Sexual violence has always been a means for subjugating women and it has nothing to do with desire. Chemical castration, often suggested as a means to stop rapists, is useless. Most serial rapists including Jack the Ripper were impotent. The violence is gratification for feeling unequal which upsets the male psyche. Castration will only further the wrongful notion that rape is about sex. Yes, rape is about sex but in the way that it is used to further alienate women from a free society where they can assert their individuality, get out of their confined social spaces to claim sovereignty.
Ratna Kapur, rightfully said in her article in Hindu, “With the opening up of the market, women are more visible in the workplace. That they are entering male bastions of power has challenged the sense of superiority and entitlement of the traditional Indian male. This idea of a woman as a fully formed human subject remains a difficult concept to embrace.” For generations, the Indian male has seen women as inferior objects. The female body along with the female identity has been subject to secretive shaming, and treated as an affront to civilised society. Women have been treated as property, as cash cows and objectified in more than sexual ways. The sudden strides taken by women in terms of work, personal upliftment and education has left the collective idea of a woman in India unsettled. The way to stop this or to re-assert dominion has found its outlet in the form of sexual violence and sometimes goes farther than that and mutilates the female body, face and genitals to mark its occurrence.
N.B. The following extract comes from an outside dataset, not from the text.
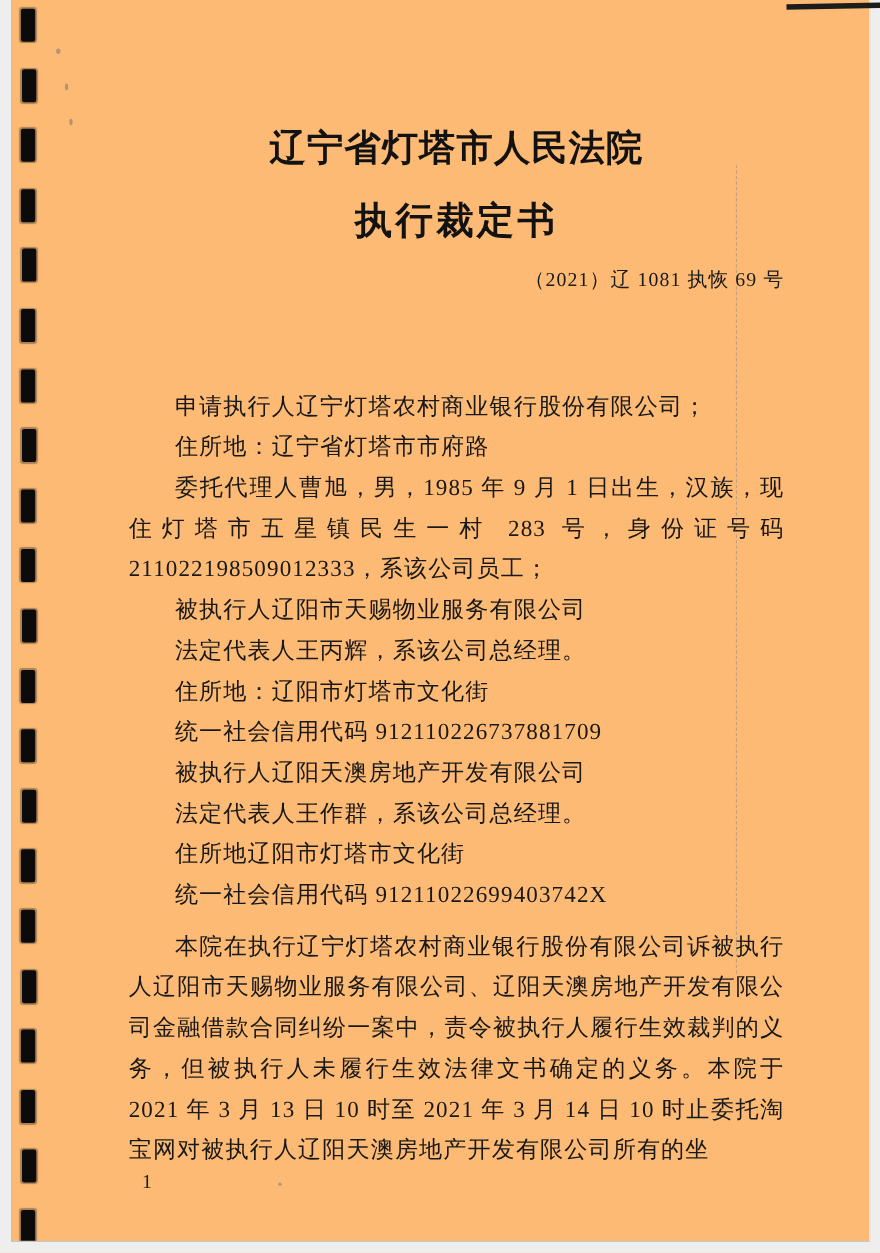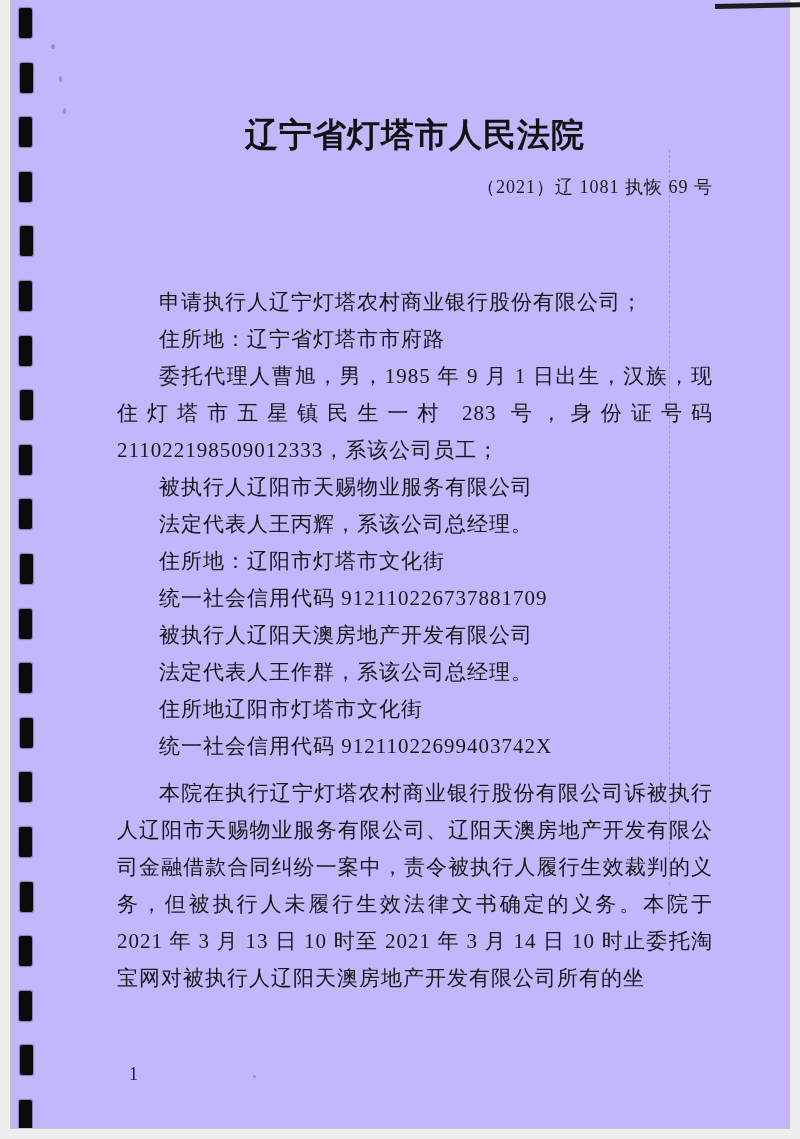"辽宁省灯塔市人民法院" .scan-page { background: #c4b5fd -> #fdba74 }
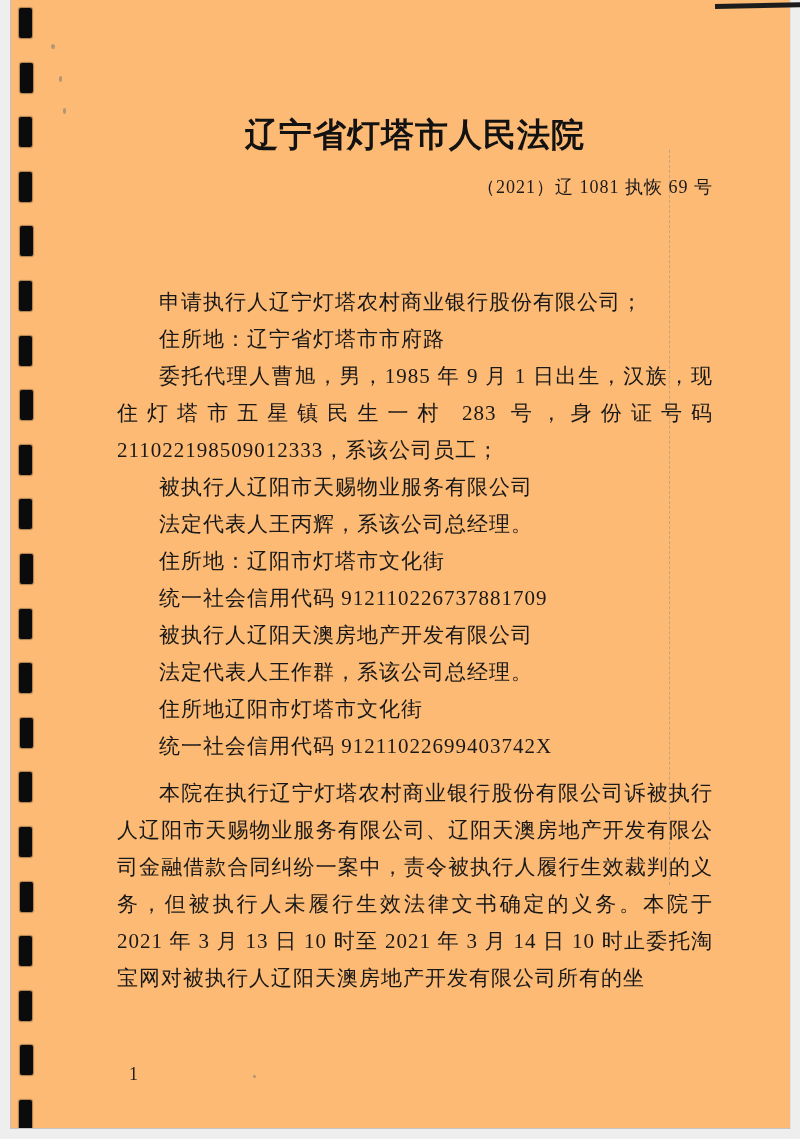"执行裁定书" div.doc-title { html: none -> <div>执行裁定书</div> }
With the farce of ‘India Shining’, comes the rise of gang rapes. When rape is only between one man and one woman, it is still within the premise of privacy and secrecy. When a group of people collectively violate a woman’s right to her own sexuality, it is also a collective validation of the act. With the video of a gang rape doing the rounds on WhatsApp, we can see the smiles on the perpetrator’s faces which is not just about pleasure or having their desires fulfilled, it is about lack of the feeling of wrong doing. A recent survey showed 94% of women feel unsafe in India. The attacks on women in public spaces as well as deserted ones are instilling fear in women which in turn is hampering their personal and professional victories. When the response of an entire nation to any rape is scrutinizing the victim, rape gains an unsaid encouragement. The power in place is still the male Indian’s.